Design and Patients:  Series of 61 patients with cancer who underwent surgery for an abdominal, orthopedic, urological, gynecological, or head and neck malignant tumor, and blinded comparison with 15 patients with benign diseases undergoing surgery.

Setting:  A 500-bed tumor center and a tertiary care hospital.

Main Outcome Measures:  Tumor cells were isolated from intraoperatively salvaged and washed blood by density gradient centrifugation. They were identified in cytospin specimens by their content of cytokeratins and nucleolar organizer regions with a sensitivity of 10 cells in 500 mL of blood. Clonogenicity was tested in a cell colony assay; invasiveness, in Boyden chambers; and tumorigenicity, in nude mice.

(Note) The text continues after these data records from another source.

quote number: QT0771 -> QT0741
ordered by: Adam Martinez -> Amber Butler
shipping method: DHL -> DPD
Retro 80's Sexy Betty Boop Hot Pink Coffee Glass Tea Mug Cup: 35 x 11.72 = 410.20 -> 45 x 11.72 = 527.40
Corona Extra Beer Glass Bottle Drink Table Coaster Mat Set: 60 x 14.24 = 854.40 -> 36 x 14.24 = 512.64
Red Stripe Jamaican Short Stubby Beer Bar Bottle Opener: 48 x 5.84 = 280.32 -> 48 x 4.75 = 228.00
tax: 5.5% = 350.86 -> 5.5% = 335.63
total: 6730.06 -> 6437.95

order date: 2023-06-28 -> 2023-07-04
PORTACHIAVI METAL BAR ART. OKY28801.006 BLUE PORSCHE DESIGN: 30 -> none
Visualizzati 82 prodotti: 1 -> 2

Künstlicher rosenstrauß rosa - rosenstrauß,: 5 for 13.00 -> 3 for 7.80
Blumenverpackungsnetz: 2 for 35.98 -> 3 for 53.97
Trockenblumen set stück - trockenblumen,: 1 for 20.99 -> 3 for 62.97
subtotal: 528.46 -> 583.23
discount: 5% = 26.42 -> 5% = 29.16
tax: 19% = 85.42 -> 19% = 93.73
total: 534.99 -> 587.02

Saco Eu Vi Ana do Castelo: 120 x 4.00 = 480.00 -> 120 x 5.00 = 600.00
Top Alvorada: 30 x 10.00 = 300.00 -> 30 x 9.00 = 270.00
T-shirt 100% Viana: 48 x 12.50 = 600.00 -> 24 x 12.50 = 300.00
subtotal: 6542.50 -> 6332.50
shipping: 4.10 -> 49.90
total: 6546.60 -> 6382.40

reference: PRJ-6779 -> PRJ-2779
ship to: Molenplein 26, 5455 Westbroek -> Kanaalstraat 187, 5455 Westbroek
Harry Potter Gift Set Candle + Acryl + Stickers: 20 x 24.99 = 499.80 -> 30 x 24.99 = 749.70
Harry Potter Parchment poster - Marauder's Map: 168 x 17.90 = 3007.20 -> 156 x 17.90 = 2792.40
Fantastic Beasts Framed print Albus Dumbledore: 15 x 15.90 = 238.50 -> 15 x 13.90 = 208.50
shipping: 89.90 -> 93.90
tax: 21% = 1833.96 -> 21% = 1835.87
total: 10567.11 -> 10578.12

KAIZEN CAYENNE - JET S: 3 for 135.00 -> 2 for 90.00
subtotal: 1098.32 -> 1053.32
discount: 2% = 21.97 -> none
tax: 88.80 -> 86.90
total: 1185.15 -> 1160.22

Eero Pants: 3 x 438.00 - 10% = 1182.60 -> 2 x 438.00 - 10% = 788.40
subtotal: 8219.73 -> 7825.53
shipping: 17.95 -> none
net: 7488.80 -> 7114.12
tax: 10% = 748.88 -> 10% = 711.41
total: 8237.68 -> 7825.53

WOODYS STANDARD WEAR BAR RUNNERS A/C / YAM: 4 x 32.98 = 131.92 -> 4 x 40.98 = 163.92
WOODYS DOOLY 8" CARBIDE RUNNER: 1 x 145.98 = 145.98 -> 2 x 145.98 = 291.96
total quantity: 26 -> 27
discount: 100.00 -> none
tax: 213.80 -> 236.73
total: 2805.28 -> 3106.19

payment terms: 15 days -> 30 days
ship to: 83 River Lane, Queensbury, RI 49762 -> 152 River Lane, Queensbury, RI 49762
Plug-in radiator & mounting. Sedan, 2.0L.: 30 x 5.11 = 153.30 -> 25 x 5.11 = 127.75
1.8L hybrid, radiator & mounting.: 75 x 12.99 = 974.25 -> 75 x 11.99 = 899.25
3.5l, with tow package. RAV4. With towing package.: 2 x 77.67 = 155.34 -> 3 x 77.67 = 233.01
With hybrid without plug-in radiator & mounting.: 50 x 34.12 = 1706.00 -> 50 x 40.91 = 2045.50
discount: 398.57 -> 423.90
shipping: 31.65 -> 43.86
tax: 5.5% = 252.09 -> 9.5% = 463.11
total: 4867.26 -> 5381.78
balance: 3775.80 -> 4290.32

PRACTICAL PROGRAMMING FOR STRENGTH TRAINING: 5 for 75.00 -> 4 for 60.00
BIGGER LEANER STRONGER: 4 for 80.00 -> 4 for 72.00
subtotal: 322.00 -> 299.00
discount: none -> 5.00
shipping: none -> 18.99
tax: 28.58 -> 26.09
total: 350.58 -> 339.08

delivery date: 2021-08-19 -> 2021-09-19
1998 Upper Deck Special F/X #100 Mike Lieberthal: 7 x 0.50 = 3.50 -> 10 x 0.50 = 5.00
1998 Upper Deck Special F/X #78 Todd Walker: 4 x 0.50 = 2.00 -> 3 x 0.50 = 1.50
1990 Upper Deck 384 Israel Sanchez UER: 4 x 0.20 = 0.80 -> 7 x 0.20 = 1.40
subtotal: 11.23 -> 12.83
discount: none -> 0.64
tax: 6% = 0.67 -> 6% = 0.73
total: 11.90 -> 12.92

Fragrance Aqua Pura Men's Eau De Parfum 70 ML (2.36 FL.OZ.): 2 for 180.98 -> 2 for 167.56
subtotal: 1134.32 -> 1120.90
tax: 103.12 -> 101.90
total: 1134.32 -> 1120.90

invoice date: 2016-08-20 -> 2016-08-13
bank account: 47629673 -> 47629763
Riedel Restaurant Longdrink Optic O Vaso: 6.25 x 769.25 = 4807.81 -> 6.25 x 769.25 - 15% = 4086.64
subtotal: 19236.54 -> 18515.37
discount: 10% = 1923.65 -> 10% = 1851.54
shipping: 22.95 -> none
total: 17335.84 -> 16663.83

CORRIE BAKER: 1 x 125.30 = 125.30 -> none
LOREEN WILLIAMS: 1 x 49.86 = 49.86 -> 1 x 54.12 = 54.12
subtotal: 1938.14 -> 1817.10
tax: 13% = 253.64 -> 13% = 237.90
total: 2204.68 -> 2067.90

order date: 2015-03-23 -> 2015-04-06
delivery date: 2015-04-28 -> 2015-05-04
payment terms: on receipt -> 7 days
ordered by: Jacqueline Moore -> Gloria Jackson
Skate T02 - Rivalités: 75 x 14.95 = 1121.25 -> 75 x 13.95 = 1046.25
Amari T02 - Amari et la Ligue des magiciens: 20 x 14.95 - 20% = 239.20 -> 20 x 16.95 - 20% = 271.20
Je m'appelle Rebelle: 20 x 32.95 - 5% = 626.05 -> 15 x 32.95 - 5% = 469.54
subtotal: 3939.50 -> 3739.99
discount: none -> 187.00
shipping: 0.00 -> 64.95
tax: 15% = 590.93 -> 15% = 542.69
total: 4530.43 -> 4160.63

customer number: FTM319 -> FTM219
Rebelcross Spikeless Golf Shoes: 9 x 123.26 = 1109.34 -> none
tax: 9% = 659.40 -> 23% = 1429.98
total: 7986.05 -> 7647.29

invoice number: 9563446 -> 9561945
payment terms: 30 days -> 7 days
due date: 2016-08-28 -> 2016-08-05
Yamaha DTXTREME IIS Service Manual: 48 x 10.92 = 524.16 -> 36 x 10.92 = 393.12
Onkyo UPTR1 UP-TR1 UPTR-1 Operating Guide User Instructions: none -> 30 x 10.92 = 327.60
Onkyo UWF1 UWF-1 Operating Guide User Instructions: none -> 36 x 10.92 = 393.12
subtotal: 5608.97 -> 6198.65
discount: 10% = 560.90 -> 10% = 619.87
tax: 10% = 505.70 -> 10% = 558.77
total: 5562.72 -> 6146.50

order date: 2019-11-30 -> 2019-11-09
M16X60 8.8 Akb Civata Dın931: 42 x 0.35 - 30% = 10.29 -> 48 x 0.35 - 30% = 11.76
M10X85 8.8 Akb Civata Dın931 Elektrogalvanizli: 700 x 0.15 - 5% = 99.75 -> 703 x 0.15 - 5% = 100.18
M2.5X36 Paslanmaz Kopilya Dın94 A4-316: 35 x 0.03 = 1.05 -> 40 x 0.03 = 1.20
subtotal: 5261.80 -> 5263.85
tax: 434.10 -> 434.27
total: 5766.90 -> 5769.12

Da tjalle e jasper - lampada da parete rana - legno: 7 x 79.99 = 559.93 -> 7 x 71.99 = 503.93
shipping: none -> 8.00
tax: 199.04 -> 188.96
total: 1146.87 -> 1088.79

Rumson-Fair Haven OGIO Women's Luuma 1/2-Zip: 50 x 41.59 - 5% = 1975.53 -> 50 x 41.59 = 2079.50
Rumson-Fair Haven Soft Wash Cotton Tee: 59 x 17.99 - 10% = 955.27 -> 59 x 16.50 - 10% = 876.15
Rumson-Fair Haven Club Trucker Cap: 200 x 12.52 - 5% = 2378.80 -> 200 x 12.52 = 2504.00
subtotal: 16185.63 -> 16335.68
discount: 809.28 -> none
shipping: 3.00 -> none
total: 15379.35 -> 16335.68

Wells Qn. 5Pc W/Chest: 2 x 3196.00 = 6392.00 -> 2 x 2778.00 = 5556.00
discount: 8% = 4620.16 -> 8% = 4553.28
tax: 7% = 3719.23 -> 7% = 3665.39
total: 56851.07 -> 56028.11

Results:  In 57 of 61 patients, tumor cells were detected in the blood shed during oncologic surgery. They demonstrated proliferation capacity, invasiveness, and tumorigenicity. The total number of tumor cells identified ranged from 1×101 to 7×106, with no close correlation to the amount of blood loss. Circulating tumor cells were demonstrated in only 26% of these patients and in small numbers.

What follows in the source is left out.